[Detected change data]
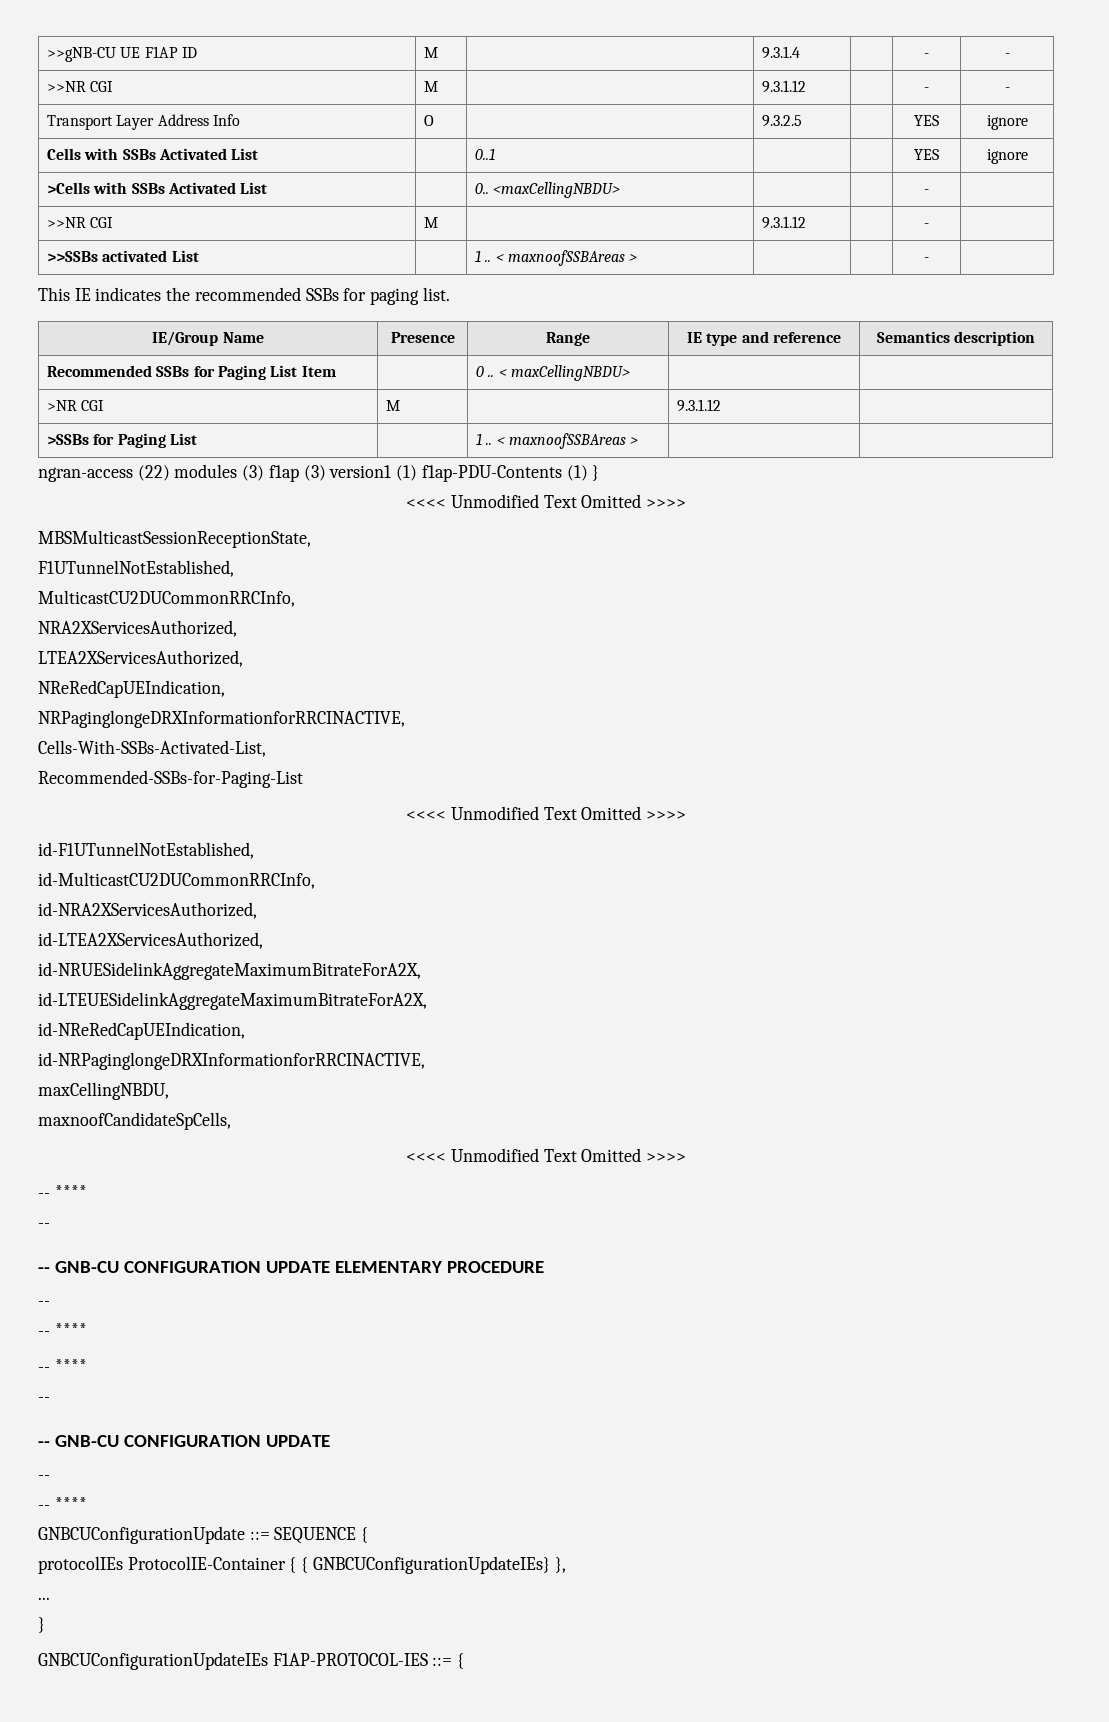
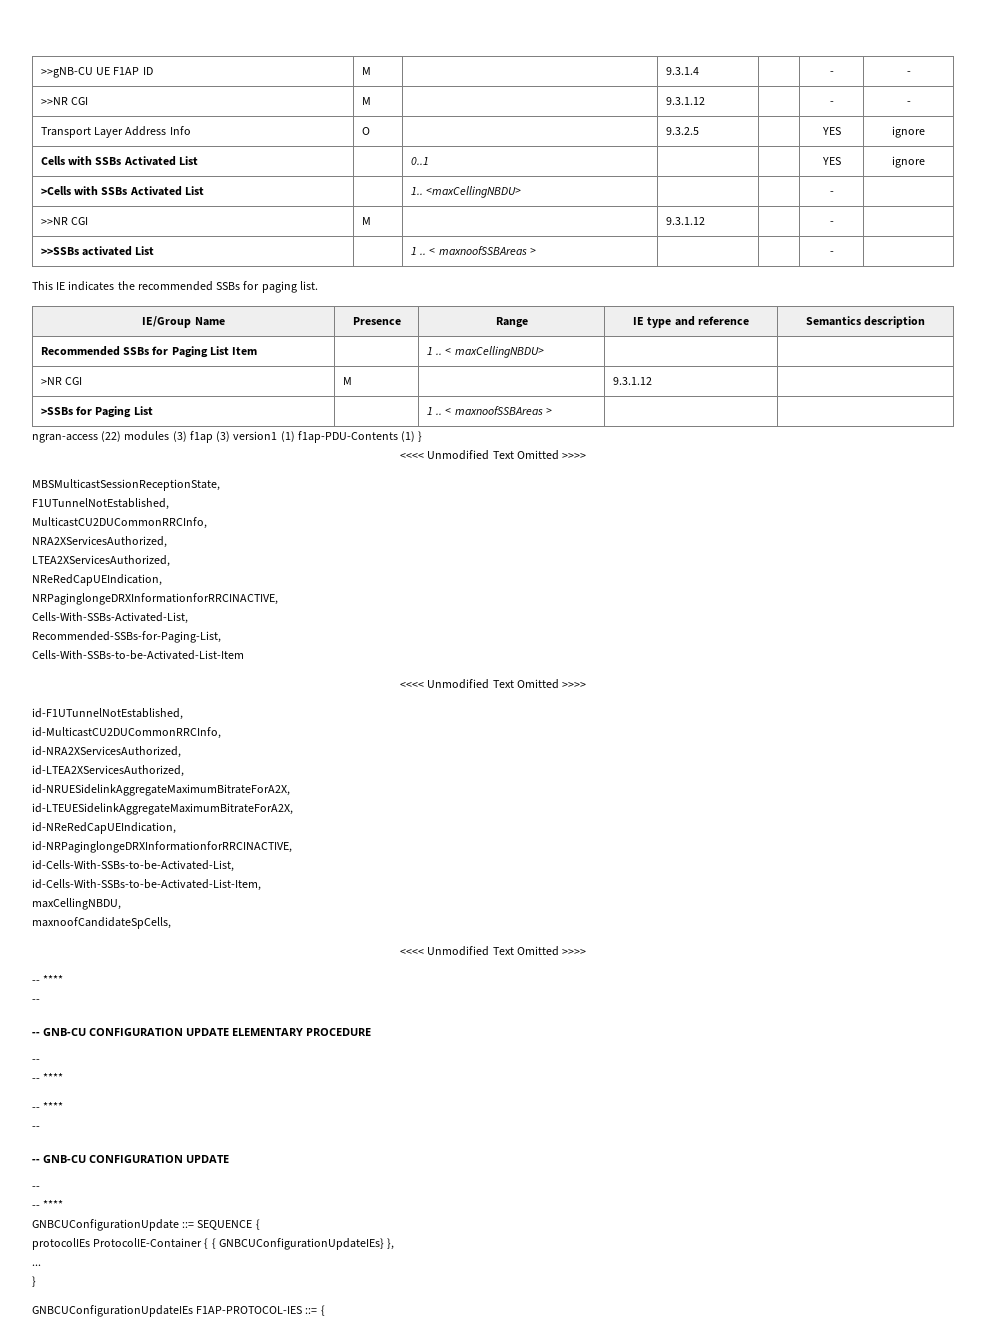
- >Cells with SSBs Activated List | | 0.. <maxCellingNBDU> | | | - |
+ >Cells with SSBs Activated List | | 1.. <maxCellingNBDU> | | | - |
- Recommended SSBs for Paging List Item | | 0 .. < maxCellingNBDU> | |
+ Recommended SSBs for Paging List Item | | 1 .. < maxCellingNBDU> | |
- Recommended-SSBs-for-Paging-List
+ Recommended-SSBs-for-Paging-List,
+ Cells-With-SSBs-to-be-Activated-List-Item
+ id-Cells-With-SSBs-to-be-Activated-List,
+ id-Cells-With-SSBs-to-be-Activated-List-Item,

▶ Your instructions: Search the entries above for the string "Cells". Copy each line in which it appears.

▶ Answer to this problem:
- >Cells with SSBs Activated List | | 0.. <maxCellingNBDU> | | | - |
+ >Cells with SSBs Activated List | | 1.. <maxCellingNBDU> | | | - |
+ Cells-With-SSBs-to-be-Activated-List-Item
+ id-Cells-With-SSBs-to-be-Activated-List,
+ id-Cells-With-SSBs-to-be-Activated-List-Item,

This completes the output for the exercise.